Data in this exercise:
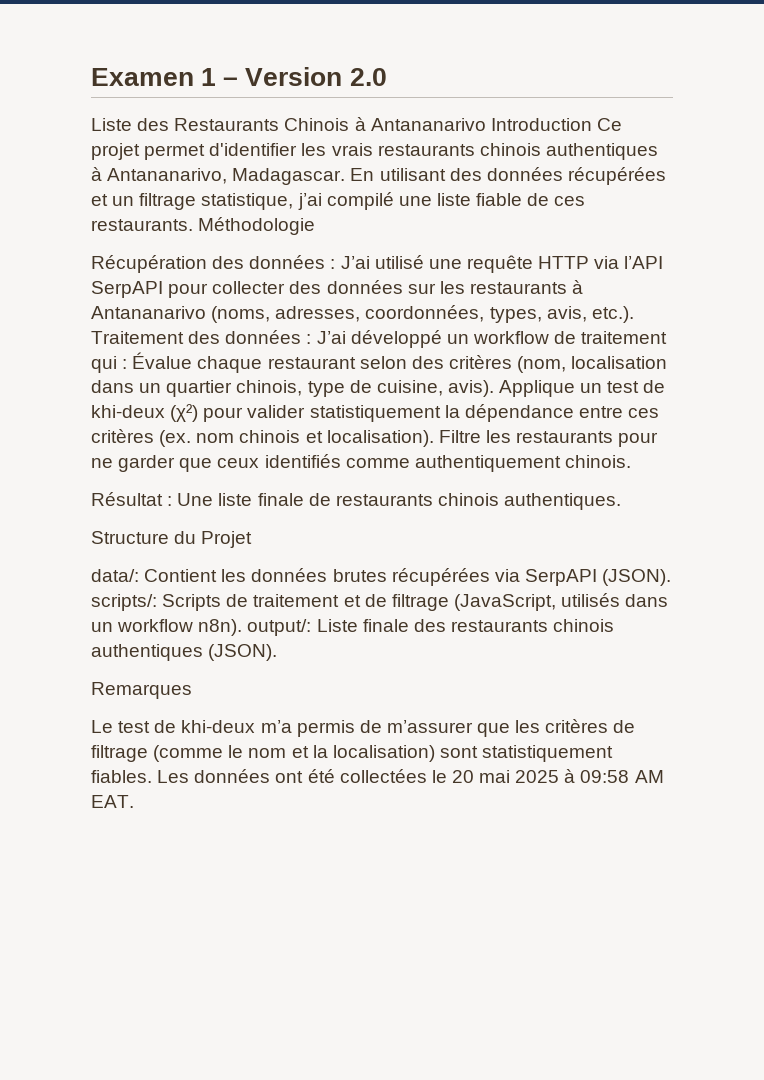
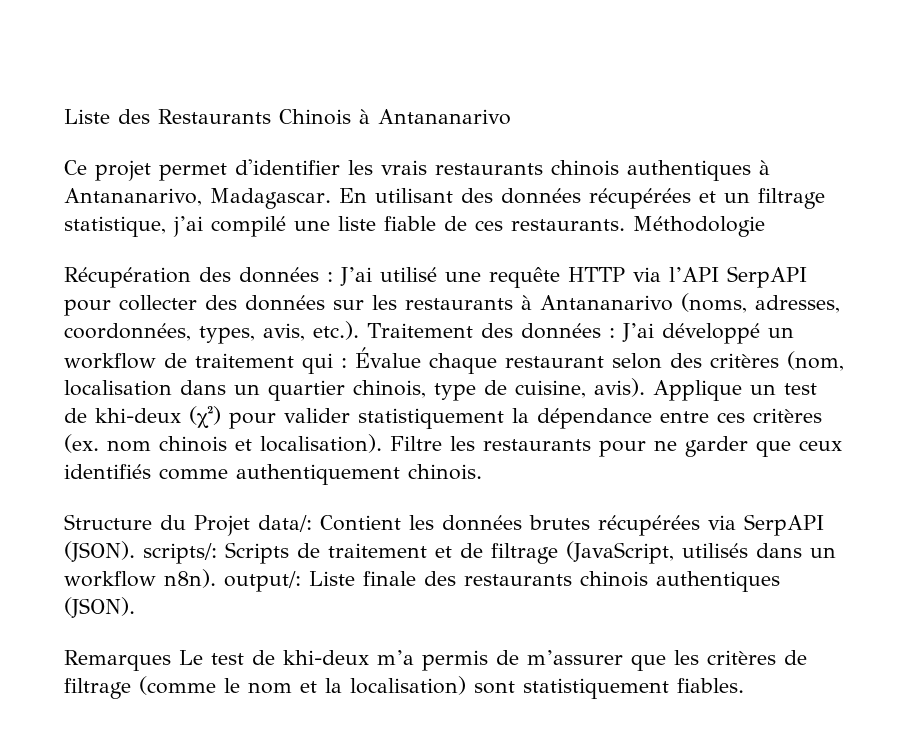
- Examen 1 – Version 2.0
- Liste des Restaurants Chinois à Antananarivo Introduction Ce projet permet d'identifier les vrais restaurants chinois authentiques à Antananarivo, Madagascar.
+ Liste des Restaurants Chinois à Antananarivo
+ Ce projet permet d'identifier les vrais restaurants chinois authentiques à Antananarivo, Madagascar.
- Résultat : Une liste finale de restaurants chinois authentiques.
- Structure du Projet
- data/: Contient les données brutes récupérées via SerpAPI (JSON). scripts/: Scripts de traitement et de filtrage (JavaScript, utilisés dans un workflow n8n). output/: Liste finale des restaurants chinois authentiques (JSON).
+ Structure du Projet data/: Contient les données brutes récupérées via SerpAPI (JSON). scripts/: Scripts de traitement et de filtrage (JavaScript, utilisés dans un workflow n8n). output/: Liste finale des restaurants chinois authentiques (JSON).
- Remarques
- Le test de khi-deux m’a permis de m’assurer que les critères de filtrage (comme le nom et la localisation) sont statistiquement fiables. Les données ont été collectées le 20 mai 2025 à 09:58 AM EAT.
+ Remarques Le test de khi-deux m’a permis de m’assurer que les critères de filtrage (comme le nom et la localisation) sont statistiquement fiables.

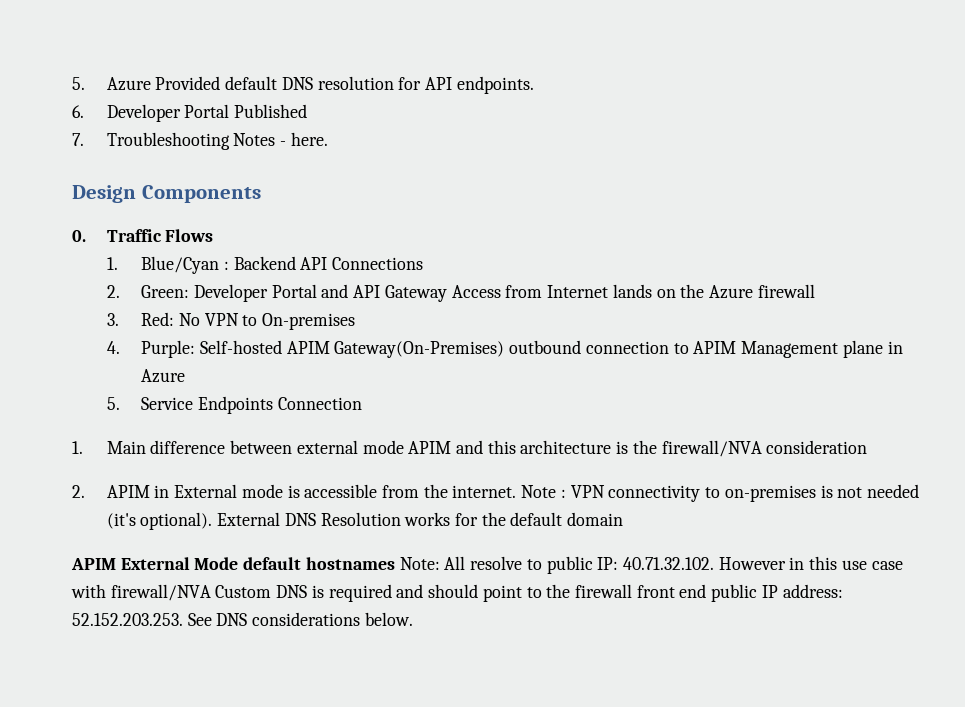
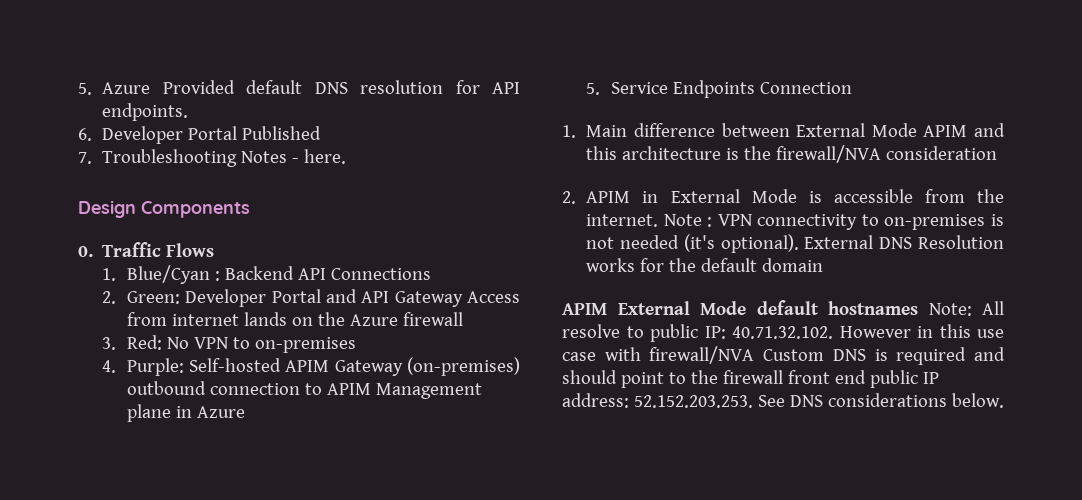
- 2. Green: Developer Portal and API Gateway Access from Internet lands on the Azure firewall
+ 2. Green: Developer Portal and API Gateway Access from internet lands on the Azure firewall
- 3. Red: No VPN to On-premises
+ 3. Red: No VPN to on-premises
- 4. Purple: Self-hosted APIM Gateway(On-Premises) outbound connection to APIM Management plane in Azure
+ 4. Purple: Self-hosted APIM Gateway (on-premises) outbound connection to APIM Management plane in Azure
- 1. Main difference between external mode APIM and this architecture is the firewall/NVA consideration
+ 1. Main difference between External Mode APIM and this architecture is the firewall/NVA consideration
- 2. APIM in External mode is accessible from the internet.
+ 2. APIM in External Mode is accessible from the internet.

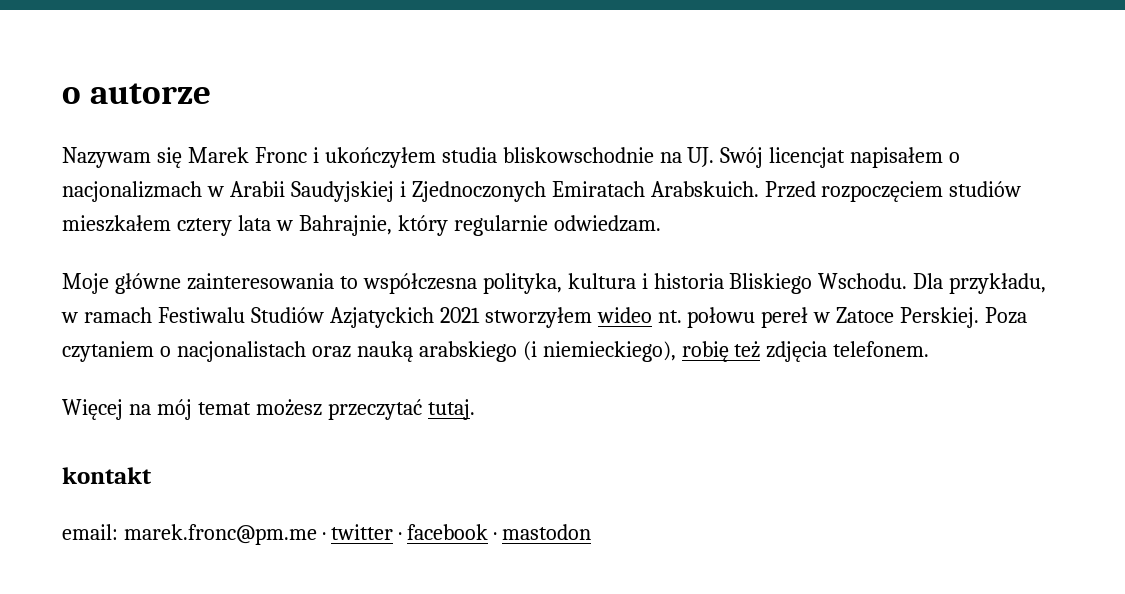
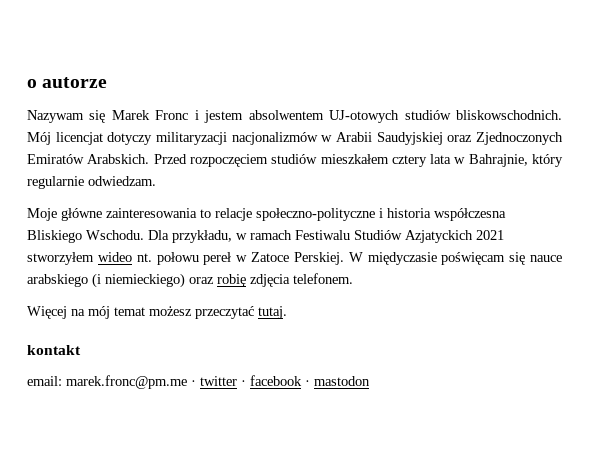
- Nazywam się Marek Fronc i ukończyłem studia bliskowschodnie na UJ. Swój licencjat napisałem o nacjonalizmach w Arabii Saudyjskiej i Zjednoczonych Emiratach Arabskuich.
+ Nazywam się Marek Fronc i jestem absolwentem UJ-otowych studiów bliskowschodnich. Mój licencjat dotyczy militaryzacji nacjonalizmów w Arabii Saudyjskiej oraz Zjednoczonych Emiratów Arabskich.
- Moje główne zainteresowania to współczesna polityka, kultura i historia Bliskiego Wschodu.
+ Moje główne zainteresowania to relacje społeczno-polityczne i historia współczesna Bliskiego Wschodu.
- Poza czytaniem o nacjonalistach oraz nauką arabskiego (i niemieckiego), robię też zdjęcia telefonem.
+ W międyczasie poświęcam się nauce arabskiego (i niemieckiego) oraz robię zdjęcia telefonem.

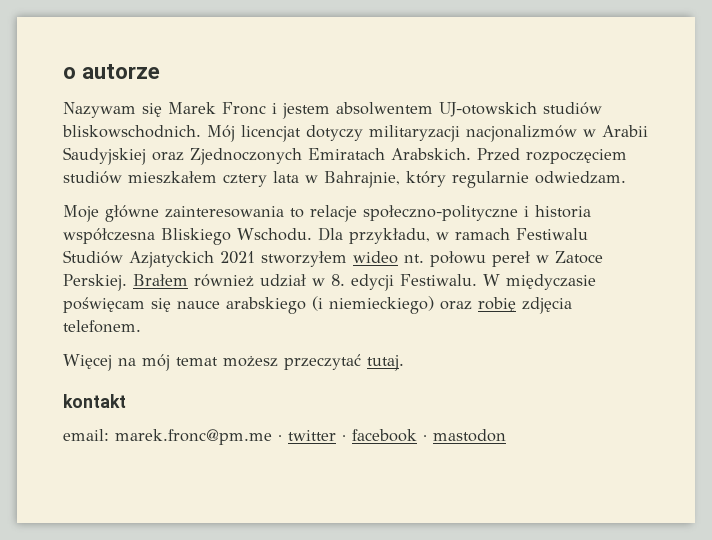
- Nazywam się Marek Fronc i jestem absolwentem UJ-otowych studiów bliskowschodnich.
+ Nazywam się Marek Fronc i jestem absolwentem UJ-otowskich studiów bliskowschodnich.
- Mój licencjat dotyczy militaryzacji nacjonalizmów w Arabii Saudyjskiej oraz Zjednoczonych Emiratów Arabskich.
+ Mój licencjat dotyczy militaryzacji nacjonalizmów w Arabii Saudyjskiej oraz Zjednoczonych Emiratach Arabskich.
+ Brałem również udział w 8. edycji Festiwalu.

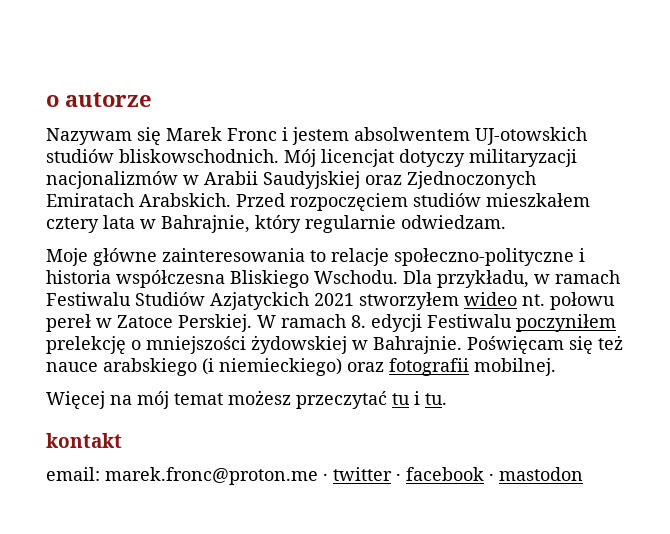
- Brałem również udział w 8. edycji Festiwalu. W międyczasie poświęcam się nauce arabskiego (i niemieckiego) oraz robię zdjęcia telefonem.
+ W ramach 8. edycji Festiwalu poczyniłem prelekcję o mniejszości żydowskiej w Bahrajnie. Poświęcam się też nauce arabskiego (i niemieckiego) oraz fotografii mobilnej.
- Więcej na mój temat możesz przeczytać tutaj.
+ Więcej na mój temat możesz przeczytać tu i tu.
- email: marek.fronc@pm.me · twitter · facebook · mastodon
+ email: marek.fronc@proton.me · twitter · facebook · mastodon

Description of the task: Using the entries above, give the number of lines that include "consideration", with no added words.

Written response: 2